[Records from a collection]
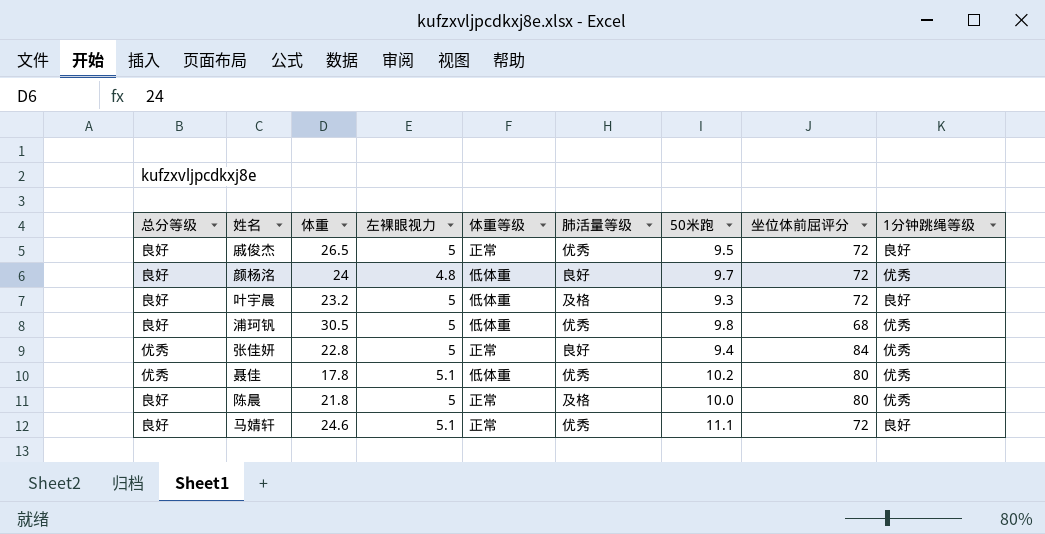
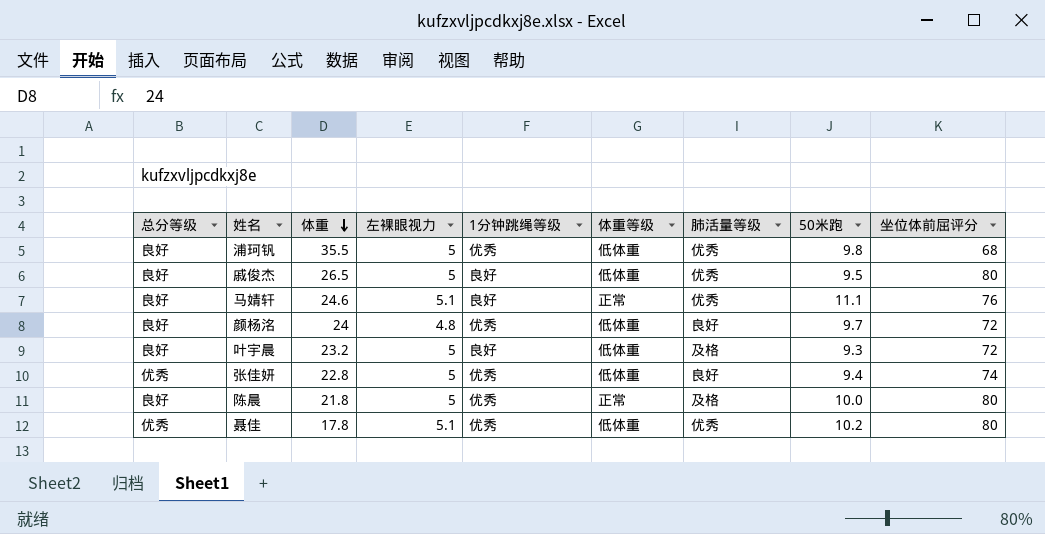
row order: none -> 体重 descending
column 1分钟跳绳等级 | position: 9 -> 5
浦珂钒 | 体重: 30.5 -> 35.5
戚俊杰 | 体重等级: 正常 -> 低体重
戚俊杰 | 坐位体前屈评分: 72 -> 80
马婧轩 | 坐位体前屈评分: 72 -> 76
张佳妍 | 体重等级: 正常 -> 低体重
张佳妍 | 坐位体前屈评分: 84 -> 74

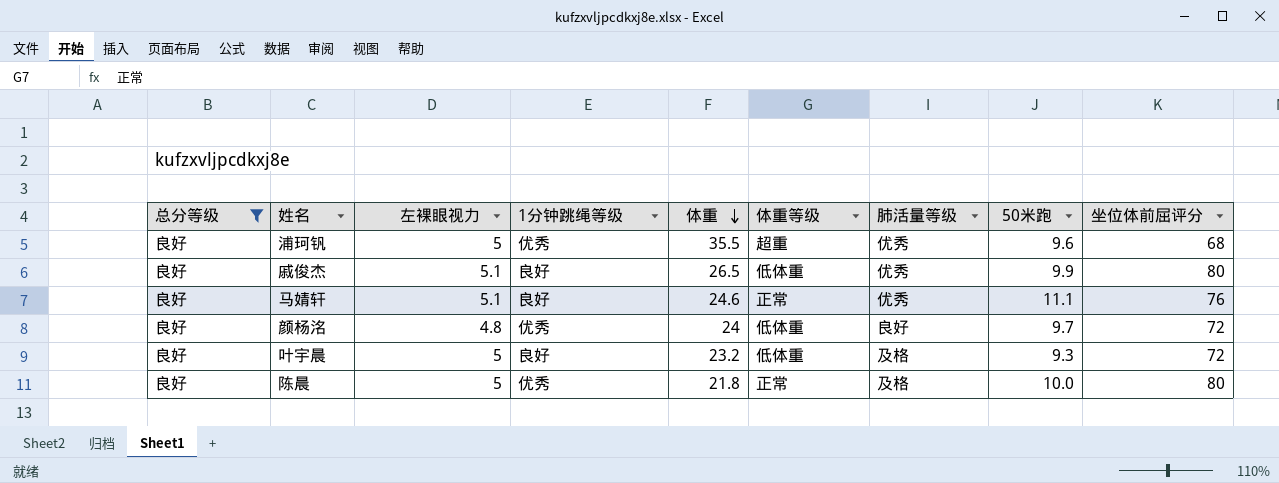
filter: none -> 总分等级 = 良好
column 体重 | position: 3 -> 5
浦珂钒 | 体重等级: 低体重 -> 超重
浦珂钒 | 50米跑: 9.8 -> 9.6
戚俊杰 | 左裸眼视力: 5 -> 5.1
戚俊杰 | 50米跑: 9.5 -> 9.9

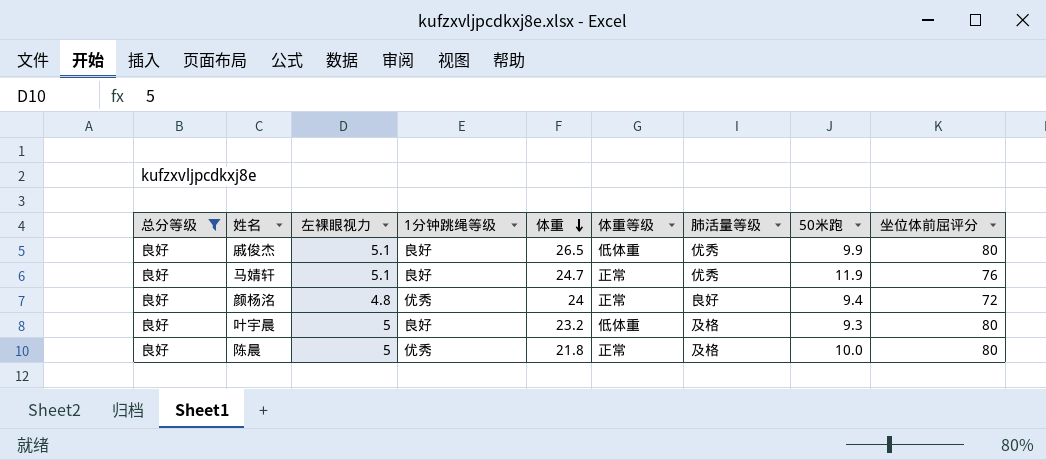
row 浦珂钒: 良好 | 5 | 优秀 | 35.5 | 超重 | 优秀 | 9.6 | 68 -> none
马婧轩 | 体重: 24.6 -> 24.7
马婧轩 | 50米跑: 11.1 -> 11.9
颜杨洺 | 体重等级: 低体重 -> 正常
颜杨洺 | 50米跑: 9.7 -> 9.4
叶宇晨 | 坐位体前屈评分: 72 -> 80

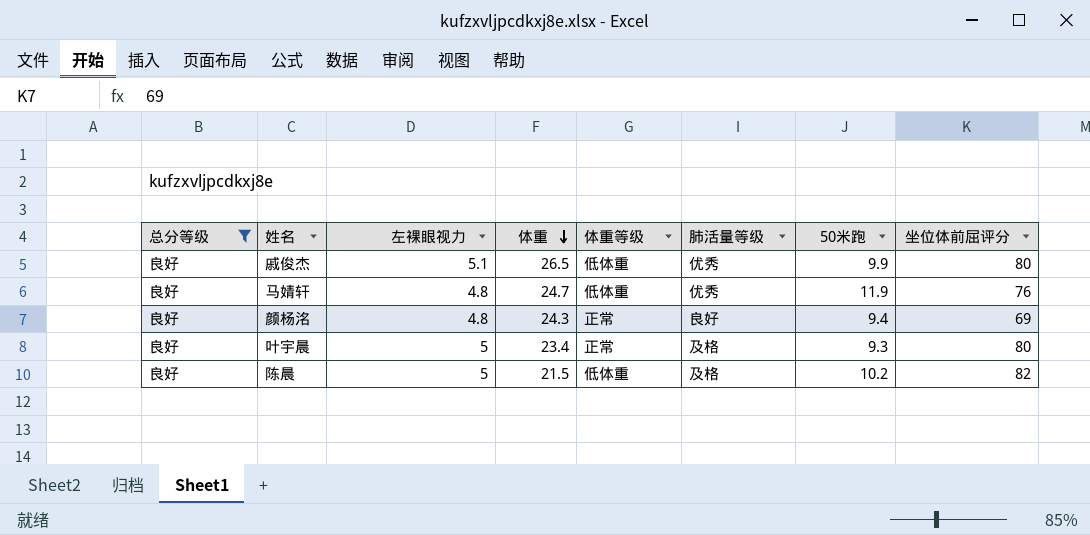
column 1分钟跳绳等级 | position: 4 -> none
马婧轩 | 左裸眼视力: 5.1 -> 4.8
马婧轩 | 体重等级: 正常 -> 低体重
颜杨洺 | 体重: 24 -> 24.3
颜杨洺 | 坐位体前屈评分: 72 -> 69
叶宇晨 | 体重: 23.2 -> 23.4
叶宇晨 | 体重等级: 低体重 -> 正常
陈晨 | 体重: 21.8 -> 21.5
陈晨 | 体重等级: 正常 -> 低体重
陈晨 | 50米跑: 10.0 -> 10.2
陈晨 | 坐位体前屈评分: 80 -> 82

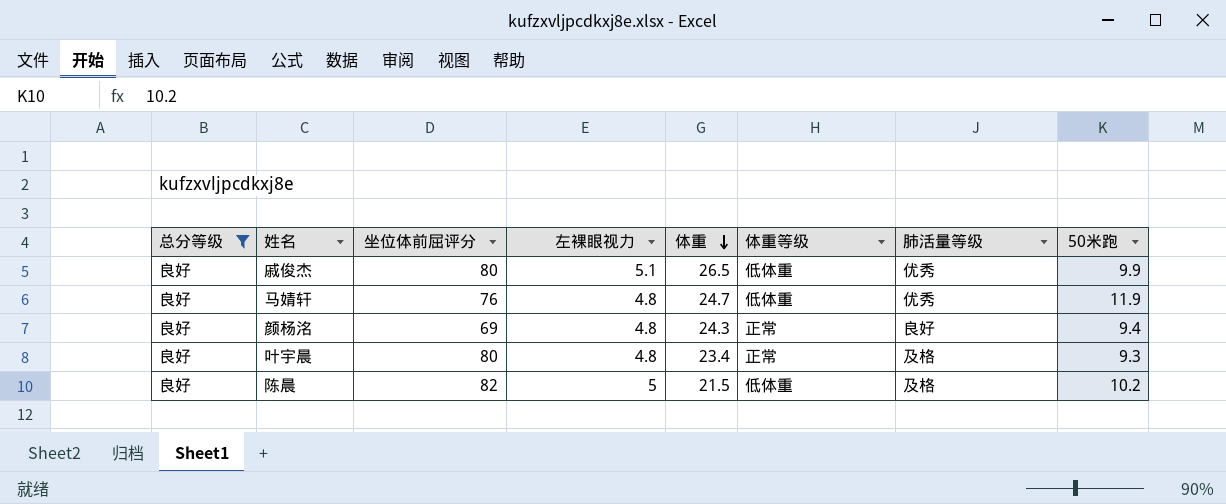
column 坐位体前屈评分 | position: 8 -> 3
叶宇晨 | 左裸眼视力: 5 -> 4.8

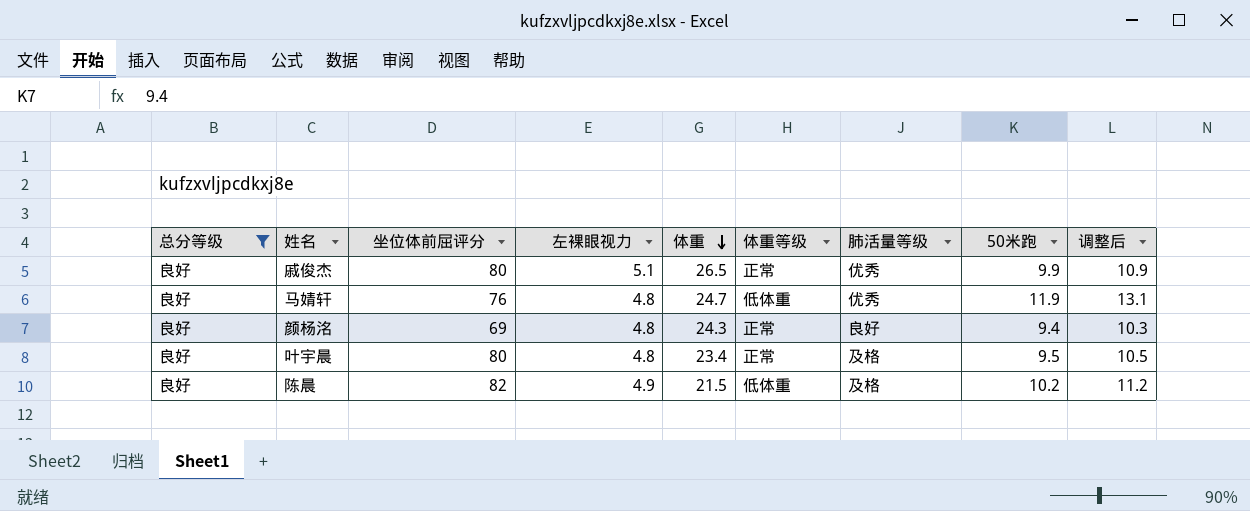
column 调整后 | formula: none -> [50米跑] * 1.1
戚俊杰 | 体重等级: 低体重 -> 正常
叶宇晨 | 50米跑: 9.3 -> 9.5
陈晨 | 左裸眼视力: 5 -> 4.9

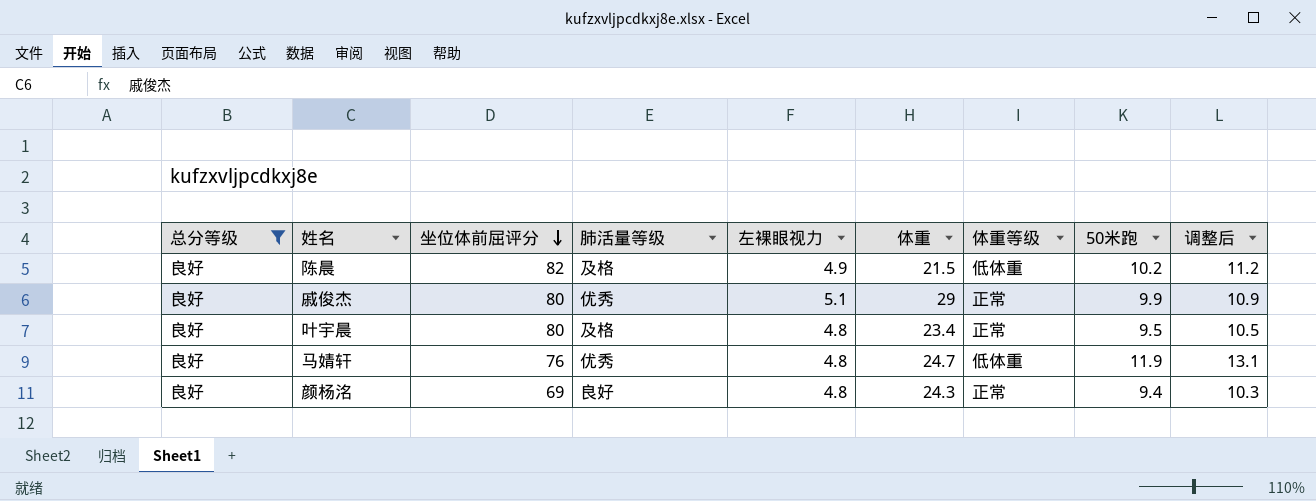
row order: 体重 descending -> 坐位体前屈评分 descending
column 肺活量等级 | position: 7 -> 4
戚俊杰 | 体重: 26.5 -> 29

TASK DETAILS | Each line from the one containing "颜杨洺 | 体重: 24 -> 24.3" through the end of the records above is to be retyped exactly, with the pictures omitted and nothing added.

EXERCISE RESPONSE |
颜杨洺 | 体重: 24 -> 24.3
颜杨洺 | 坐位体前屈评分: 72 -> 69
叶宇晨 | 体重: 23.2 -> 23.4
叶宇晨 | 体重等级: 低体重 -> 正常
陈晨 | 体重: 21.8 -> 21.5
陈晨 | 体重等级: 正常 -> 低体重
陈晨 | 50米跑: 10.0 -> 10.2
陈晨 | 坐位体前屈评分: 80 -> 82

column 坐位体前屈评分 | position: 8 -> 3
叶宇晨 | 左裸眼视力: 5 -> 4.8

column 调整后 | formula: none -> [50米跑] * 1.1
戚俊杰 | 体重等级: 低体重 -> 正常
叶宇晨 | 50米跑: 9.3 -> 9.5
陈晨 | 左裸眼视力: 5 -> 4.9

row order: 体重 descending -> 坐位体前屈评分 descending
column 肺活量等级 | position: 7 -> 4
戚俊杰 | 体重: 26.5 -> 29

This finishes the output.